The Instagram message Ed Brinksma referred to was posted by the account @rdamstudentenvoorpalestina. It read: “As even Ed Brinksma understands, the risks are significant. What for them is a risk, is liberation for us. They are right to be terrified. We will haunt them until Palestine is liberated. (…) We are not interested in ‘civil debate’. Fuck your outstanding invite. We don’t want a conversation, we want revolution.”

In Monday’s response, you mentioned three points: dialogue tables, a committee to review partnerships and assistance with rebuilding Gaza’s academic structure. What would that first point – the dialogue tables – involve? I can imagine that starting a collective dialogue about Gaza is very complicated.

“So far, we’ve given people space to organise protests, demonstrations and teach-ins. These events generally take a position in advance. That’s a good thing, because to defend your opinion you have to express it. However, it also means that everyone is organising their own activities. We want to deal with this issue in a more visible and structural way, along the lines of the fossil fuel industry dialogues. In these dialogues, we want to have a deeper debate about how to deal with all the dilemmas.”
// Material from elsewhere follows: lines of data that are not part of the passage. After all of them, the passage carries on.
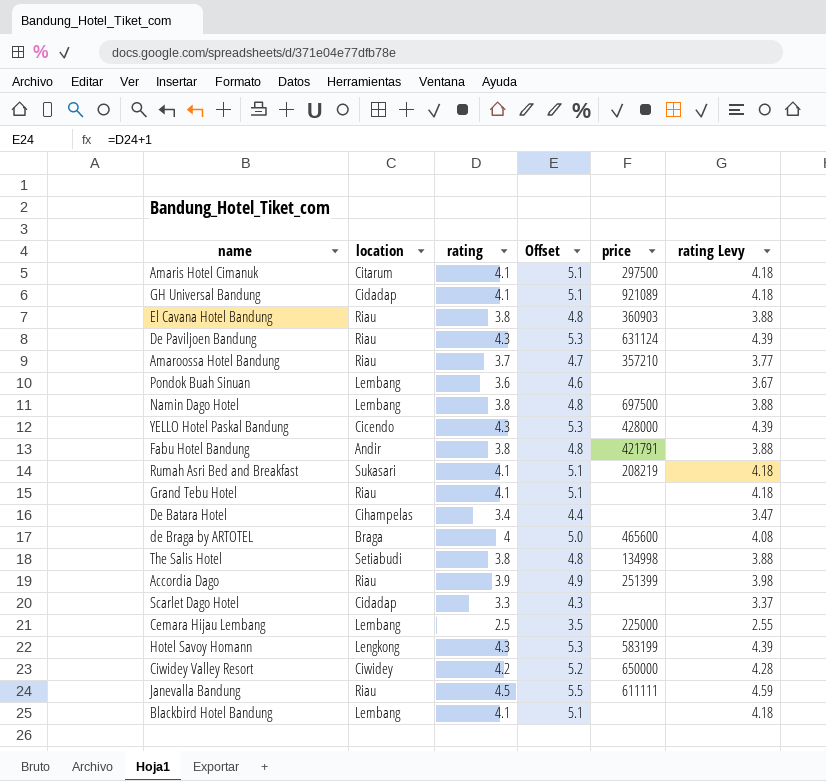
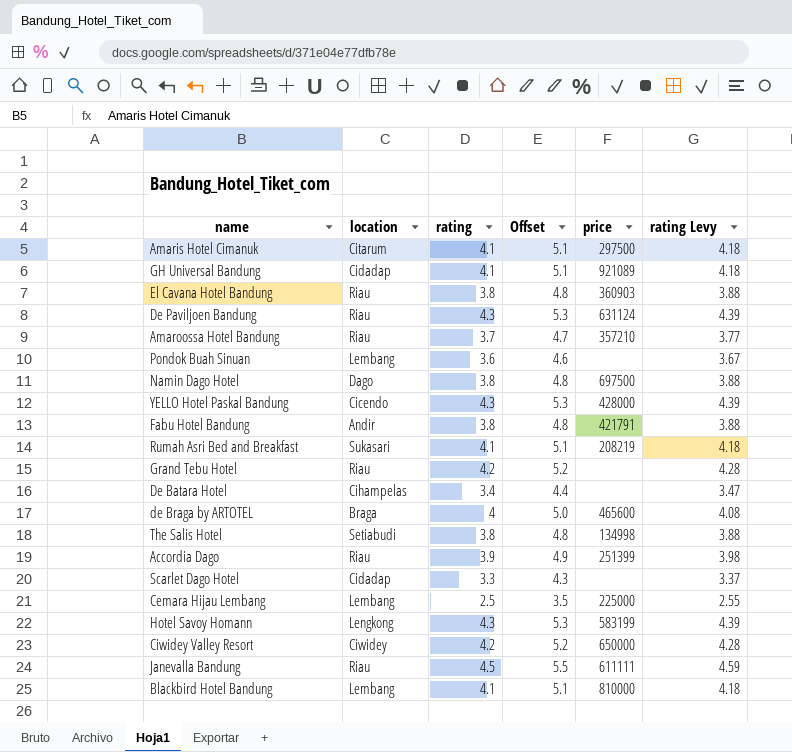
Namin Dago Hotel | location: Lembang -> Dago
Grand Tebu Hotel | rating: 4.1 -> 4.2
Grand Tebu Hotel | Offset: 5.1 -> 5.2
Grand Tebu Hotel | rating Levy: 4.18 -> 4.28
Blackbird Hotel Bandung | price: none -> 810000

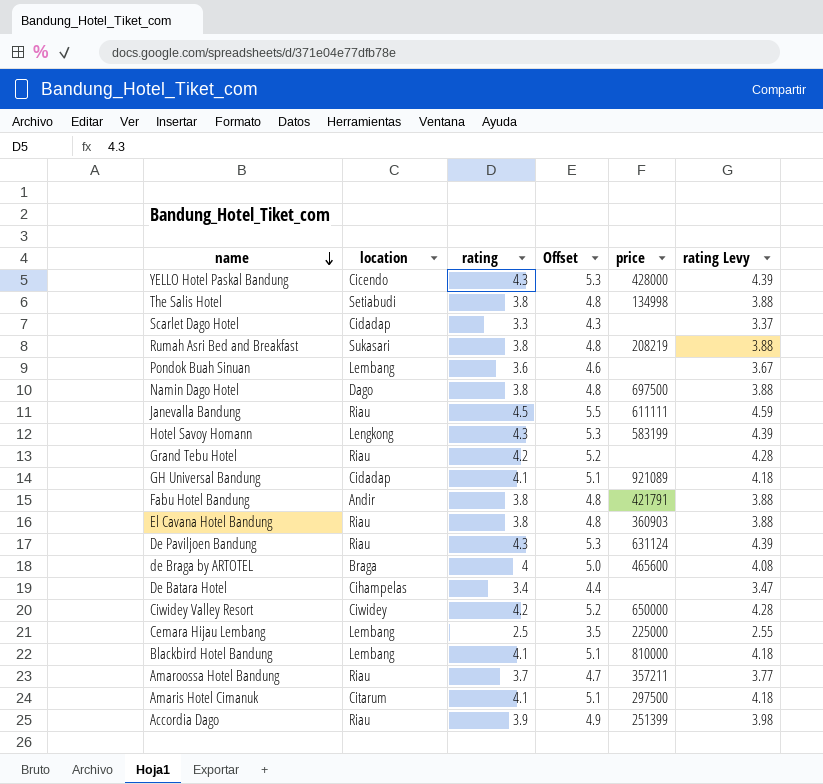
row order: none -> name descending
Rumah Asri Bed and Breakfast | rating: 4.1 -> 3.8
Rumah Asri Bed and Breakfast | Offset: 5.1 -> 4.8
Rumah Asri Bed and Breakfast | rating Levy: 4.18 -> 3.88
Amaroossa Hotel Bandung | price: 357210 -> 357211

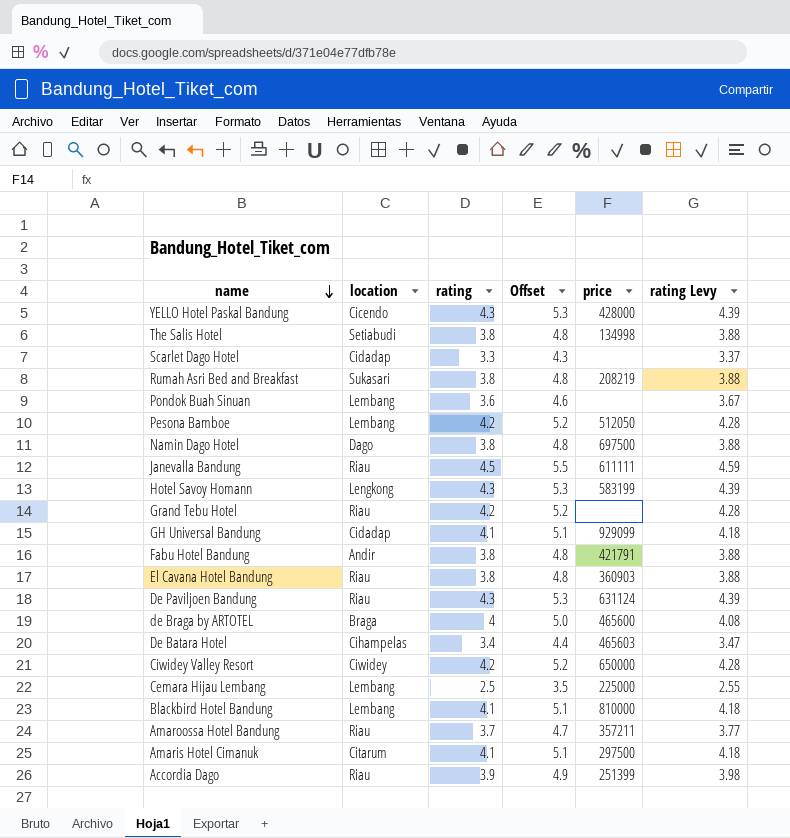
row Pesona Bamboe: none -> Lembang | 4.2 | 5.2 | 512050 | 4.28
GH Universal Bandung | price: 921089 -> 929099
De Batara Hotel | price: none -> 465603

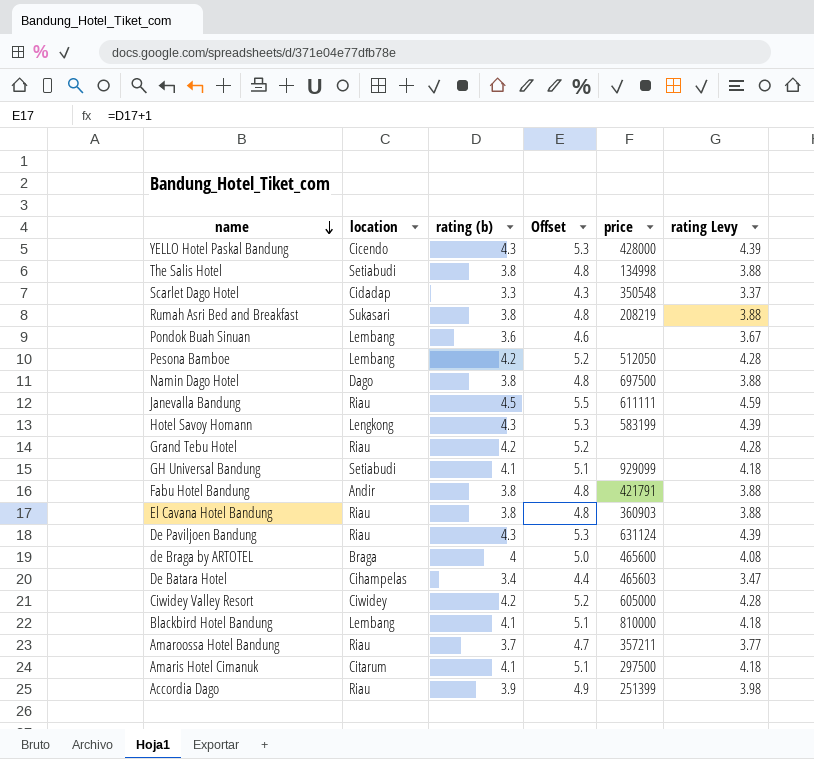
column name: rating -> rating (b)
row Cemara Hijau Lembang: Lembang | 2.5 | 3.5 | 225000 | 2.55 -> none
Scarlet Dago Hotel | price: none -> 350548
GH Universal Bandung | location: Cidadap -> Setiabudi
Ciwidey Valley Resort | price: 650000 -> 605000

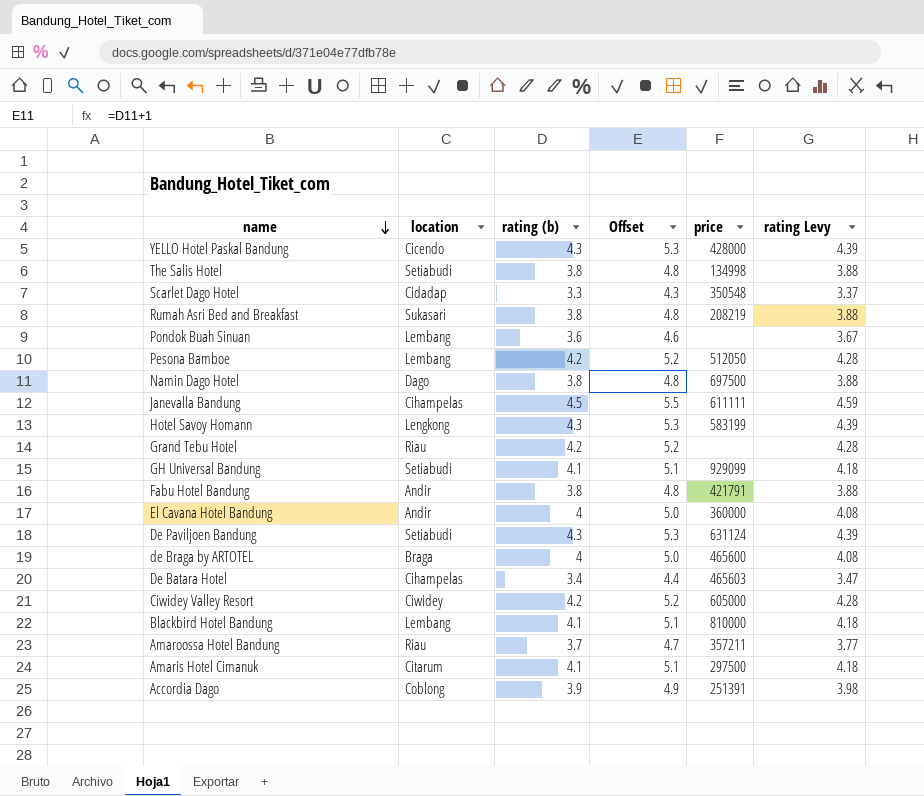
Janevalla Bandung | location: Riau -> Cihampelas
El Cavana Hotel Bandung | location: Riau -> Andir
El Cavana Hotel Bandung | rating (b): 3.8 -> 4
El Cavana Hotel Bandung | Offset: 4.8 -> 5.0
El Cavana Hotel Bandung | price: 360903 -> 360000
El Cavana Hotel Bandung | rating Levy: 3.88 -> 4.08
De Paviljoen Bandung | location: Riau -> Setiabudi
Accordia Dago | location: Riau -> Coblong
Accordia Dago | price: 251399 -> 251391

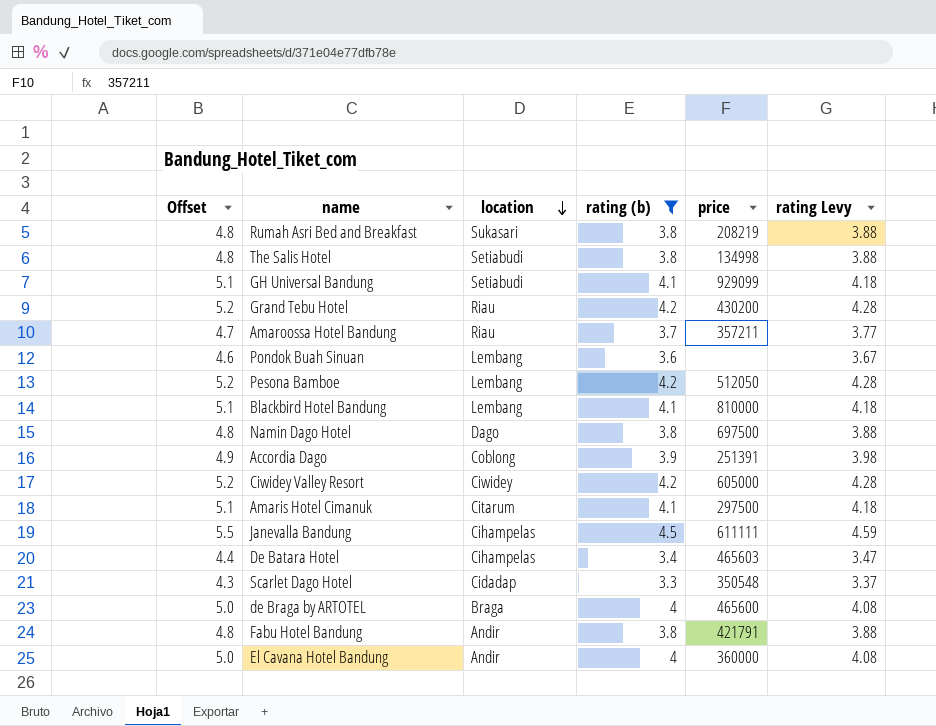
filter: none -> rating (b) != 4.3
row order: name descending -> location descending
column Offset | position: 4 -> 1
Grand Tebu Hotel | price: none -> 430200

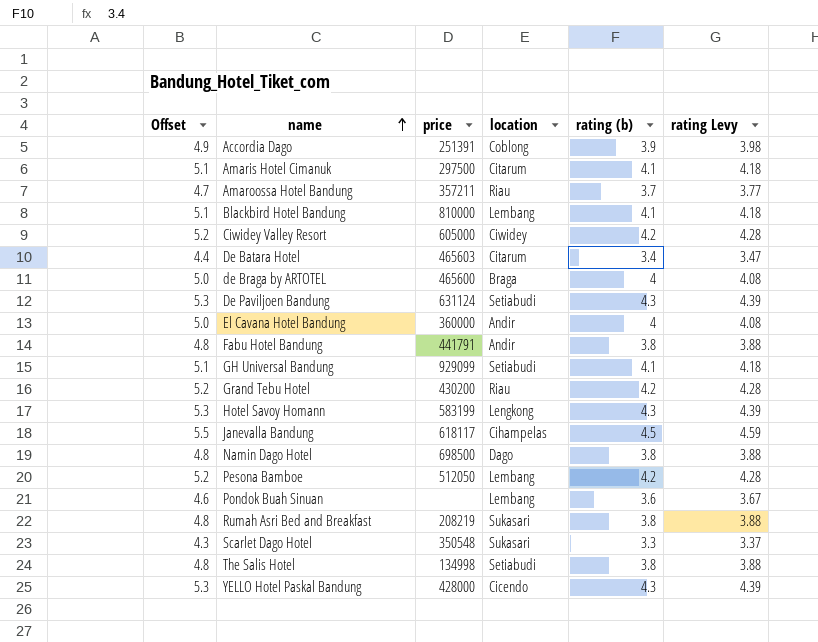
filter: rating (b) != 4.3 -> none
row order: location descending -> name ascending
column price | position: 5 -> 3
De Batara Hotel | location: Cihampelas -> Citarum
Fabu Hotel Bandung | price: 421791 -> 441791
Janevalla Bandung | price: 611111 -> 618117
Namin Dago Hotel | price: 697500 -> 698500
Scarlet Dago Hotel | location: Cidadap -> Sukasari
This is a different kind of topic from the fossil fuel industry, though. It’s about war, which stirs up even more emotions. How do you counter the feelings of a lack of safety in such dialogues?

“This is different, but it’s still about fundamental dilemmas. It’s about ethical questions, geopolitical considerations and academic freedom. What about the horror of what is happening in the Middle East? What is the proportionality between what happened on 7 October and what happened afterwards? What is the ethical basis for that? Does polarisation help solve problems, or should we move past it? These are all relevant questions that could be discussed. How exactly we should do this, I don’t know. We asked the IDEA Center to organise the dialogues, because it’s very good at taking the heat out of a debate. All things considered, we should at least make an effort to come closer together.”

When can we expect these dialogues to take place?

“We’re well aware that we can’t put this off forever, or we’ll trigger another wave of protests. The IDEA Centre is working on it.”

The Executive Board also wants to help rebuild Gaza’s academic structure. What would that entail?

“That’s more of a long-term thing, especially given that in Gaza right now what’s important is the lack of the basic necessities of life. However, when we say that we’re committed to academic freedom, the fact there’s not a single university left standing in Gaza is something we cannot ignore. Our options are limited, which is why we’re doing this in cooperation with other Dutch universities. One option for us might be helping academic talent from Gaza: where can they go? Or consider Palestinian professors who no longer have a place to work. Do we need to arrange additional scholarships, for example? At a minimum, we want to make sure that Palestinian academics are preserved as a group. I want to stress that it’s still early days, but at the same time it’s very important.

With regard to the Executive Board’s third initiative, a committee to review the university’s partnerships, EM has already written about that. It’s still unclear when this committee will be set up, though it’s certain that the committee will look at ties with Israel and Gaza first.